# Listed records
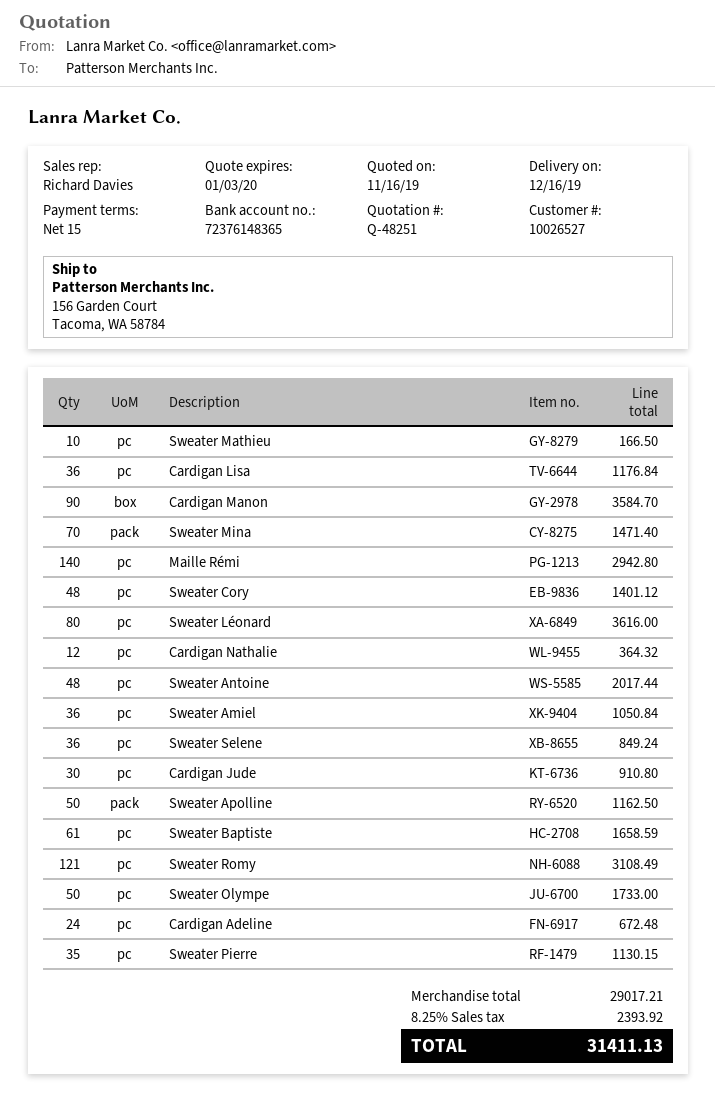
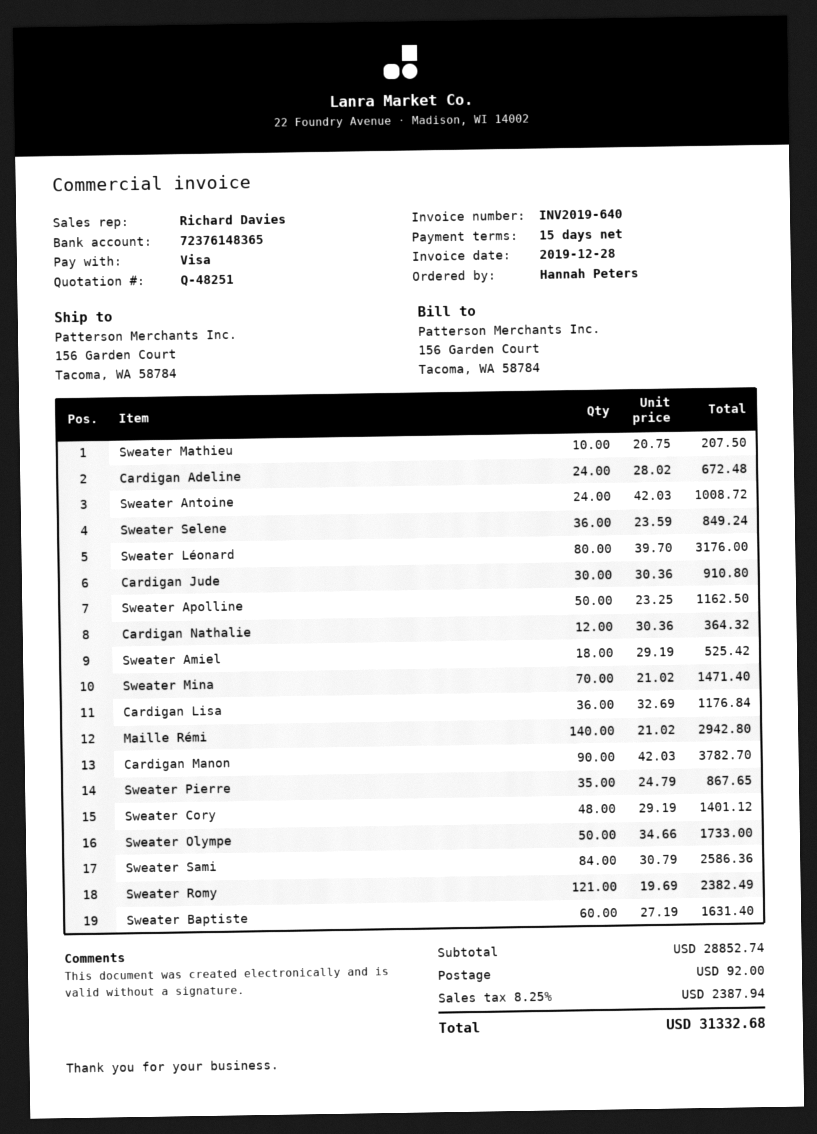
Sweater Mathieu: 10 for 166.50 -> 10 for 207.50
Cardigan Manon: 90 for 3584.70 -> 90 for 3782.70
Sweater Léonard: 80 for 3616.00 -> 80 for 3176.00
Sweater Antoine: 48 for 2017.44 -> 24 for 1008.72
Sweater Amiel: 36 for 1050.84 -> 18 for 525.42
Sweater Baptiste: 61 for 1658.59 -> 60 for 1631.40
Sweater Romy: 121 for 3108.49 -> 121 for 2382.49
Sweater Pierre: 35 for 1130.15 -> 35 for 867.65
Sweater Sami: none -> 84 for 2586.36
subtotal: 29017.21 -> 28852.74
shipping: none -> 92.00
tax: 8.25% = 2393.92 -> 8.25% = 2387.94
total: 31411.13 -> 31332.68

# Task brief
Output nothing but the lines from the one containing "shipping: none -> 92.00" through the last line of the data, exactly as they stand.

# Expected answer
shipping: none -> 92.00
tax: 8.25% = 2393.92 -> 8.25% = 2387.94
total: 31411.13 -> 31332.68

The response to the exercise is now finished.